If we take the Sannybot test using Playwright with a chromium webdriver without any specific fix, its value would be set to True and the check would be marked as failed.
While using Playwright with a Chrome instance or undetected-chromedriver, which is a webdriver specifically designed to avoid detection by anti-bots, the check will be marked as passed since the attribute is set to false.
In the GitHub repository available to all readers you find the code to take this test with both the configurations of Playwright and the Undetected Chromedriver but also a way to print programmatically the values of the browser’s attributes.
The navigator.webdriver flag is the low-hanging fruit between the browser’s parameters since it’s the most common one, but I encourage you to check the differences between your browser and your Selenium/Chromium scraper and you’ll notice some small differences which will be the ones that make your scraper detectable.
In case you want to check them by hand on your browser, it’s a quite simple procedure. You need to enter the console in the developer’s tool and start writing “window.navigator”, then press enter. You’ll see all the properties and API functions inside the navigator section.
Browsing around out of the navigator property, you will find a myriad of parameters and functions that describe every detail of your hardware and browser.
Hardware related information
Let’s say you’ve created a scraper that uses Chrome as a browser, so its properties will be the same as a real browser used by a human. When executed on your PC, all the tests are passed and the anti-bot of the target browser lets you scrape its content.
Then, you deploy the same scraper on a datacenter, adding residential proxies to mimic a connection from home, but the anti-bot now blocks you. What’s happening?

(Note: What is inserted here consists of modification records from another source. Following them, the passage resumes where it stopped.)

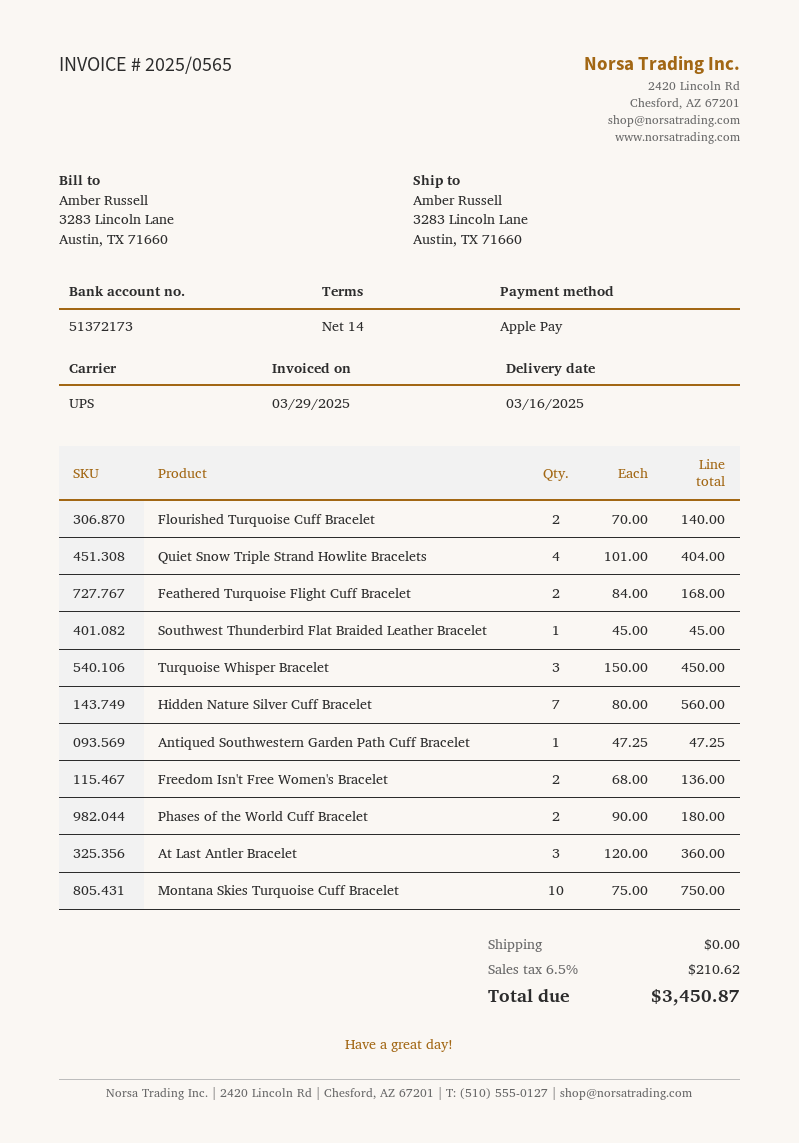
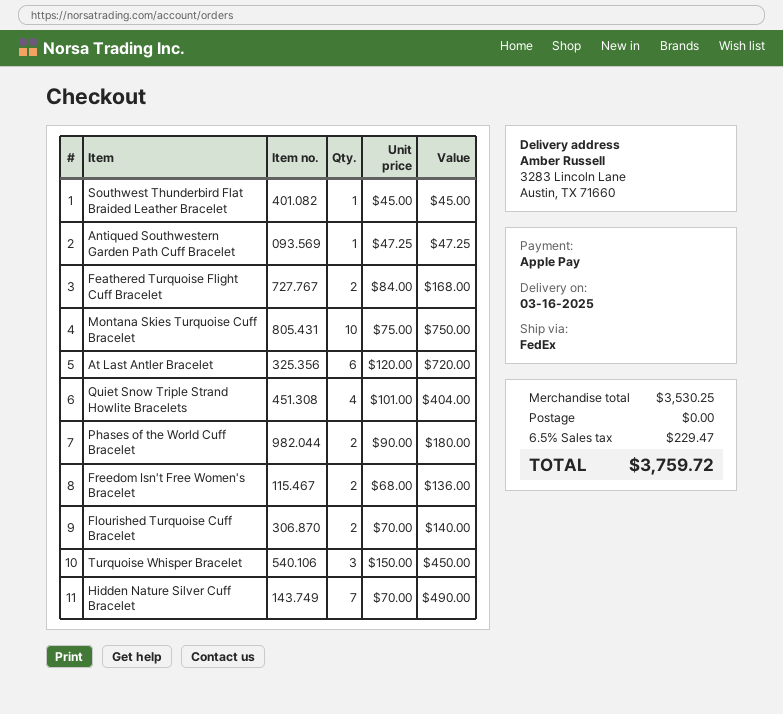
shipping method: UPS -> FedEx
Hidden Nature Silver Cuff Bracelet: 7 x 80.00 = 560.00 -> 7 x 70.00 = 490.00
At Last Antler Bracelet: 3 x 120.00 = 360.00 -> 6 x 120.00 = 720.00
tax: 6.5% = 210.62 -> 6.5% = 229.47
total: 3450.87 -> 3759.72

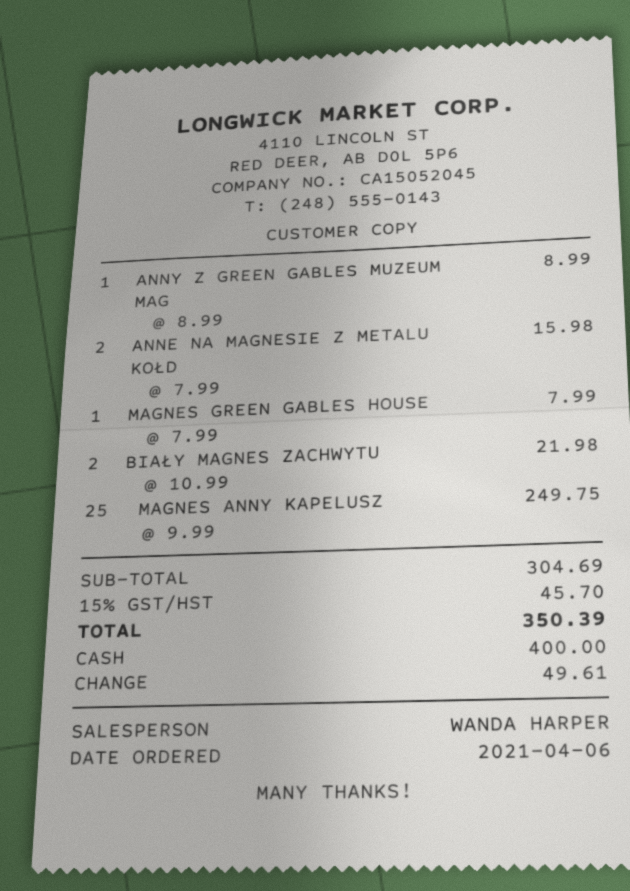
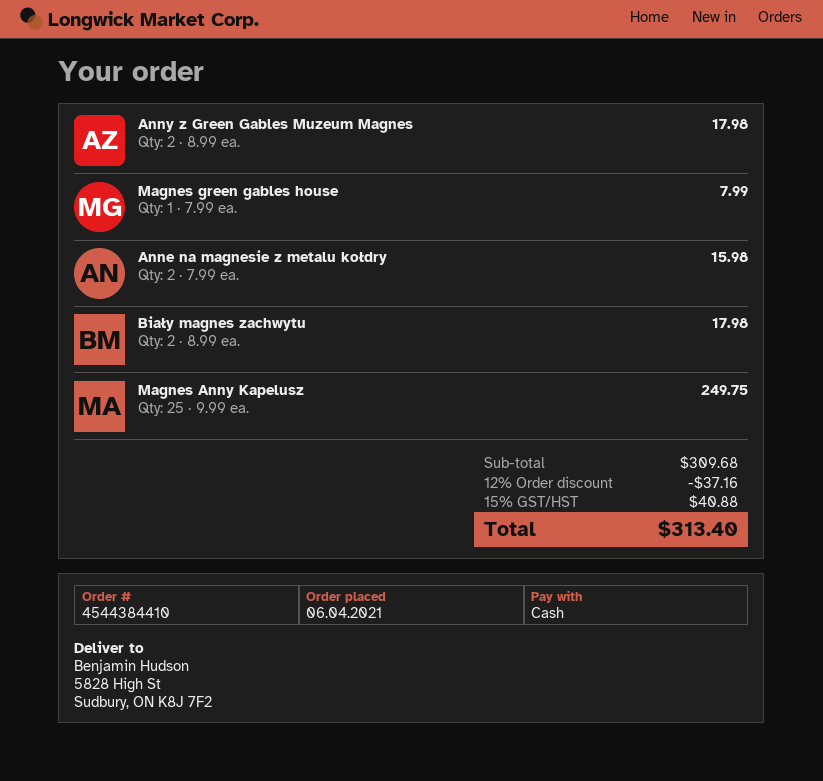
ANNY Z GREEN GABLES MUZEUM MAG: 1 x 8.99 = 8.99 -> 2 x 8.99 = 17.98
BIAŁY MAGNES ZACHWYTU: 2 x 10.99 = 21.98 -> 2 x 8.99 = 17.98
subtotal: 304.69 -> 309.68
discount: none -> 12% = 37.16
tax: 15% = 45.70 -> 15% = 40.88
total: 350.39 -> 313.40

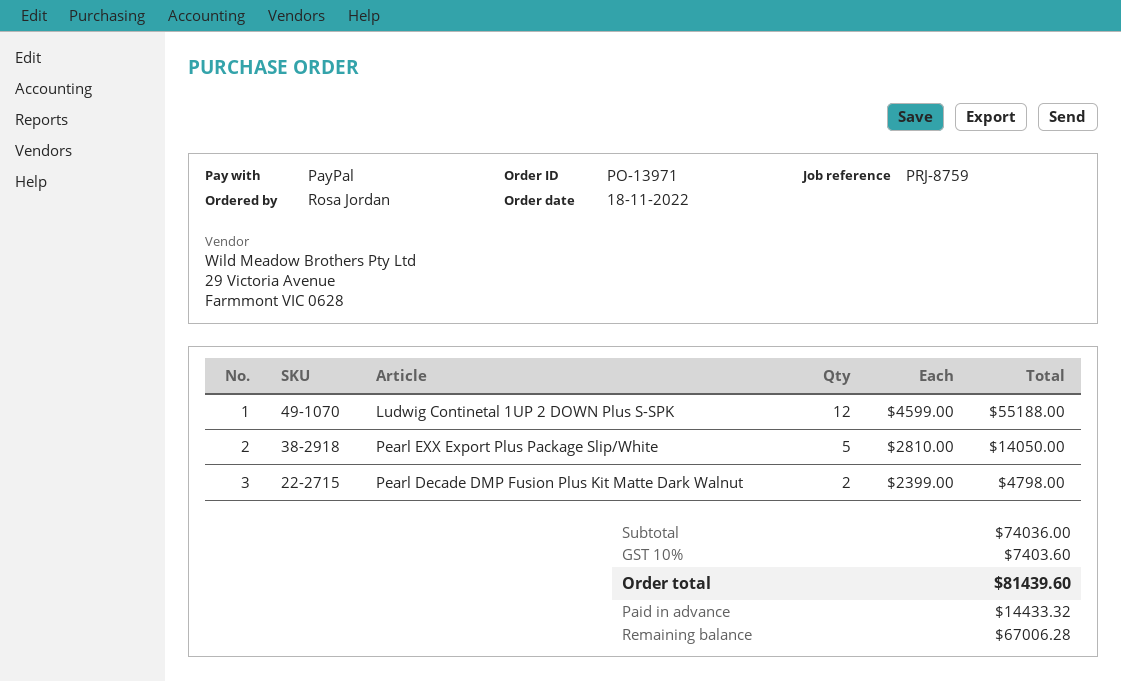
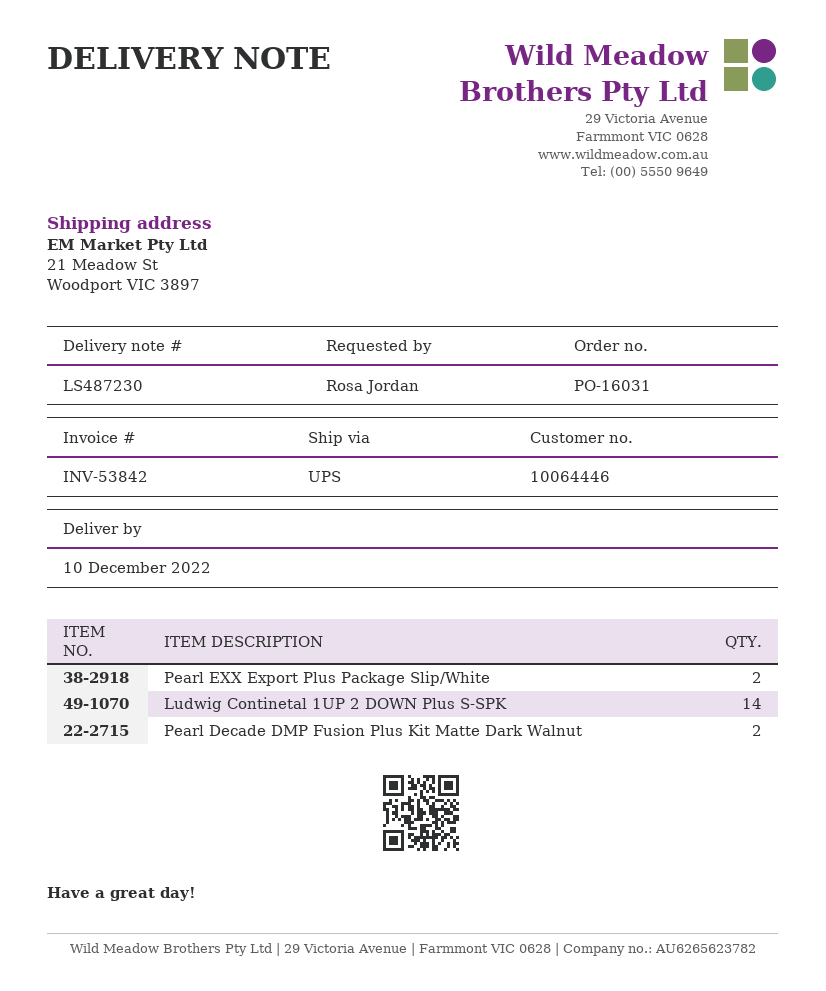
order number: PO-13971 -> PO-16031
Ludwig Continetal 1UP 2 DOWN Plus S-SPK: 12 -> 14
Pearl EXX Export Plus Package Slip/White: 5 -> 2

The hardware fingerprint is playing its role in detecting your scraper and unless you change your scraping architecture, you can’t go on.
But, it’s also true that with the fingerprinting techniques getting more and more advanced and accurate, new families of browsers gained momentum. Browsers like Brave are more privacy-centric compared to Chrome, giving users more options to camouflage their hardware fingerprints.
But in case this isn’t enough, there are more privacy-focused browsers called anti-detect. It’s the case with GoLogin, Kameleo, and others where you can create different user profiles with different hardware configurations. In this way, you can create customized hardware fingerprints: as an example, with GoLogin you can customize the number of output video and audio devices and this solution helped me bypass some Cloudflare-protected websites when scraping from data centers.
In fact, servers usually don’t have audio outputs and this can be detected and used as a red flag in the traffic evaluation.
Final remarks
Since every website can be configured differently, according to the anti-bot customization, there’s no secret sauce but only many tries and errors, keeping in mind the following principles:
Mimic human behavior and typical browsing setups
Be gentle with the target website, don’t overload it with requests
Don’t scrape anything you’re not authorized to do: personal information and copyrighted material first.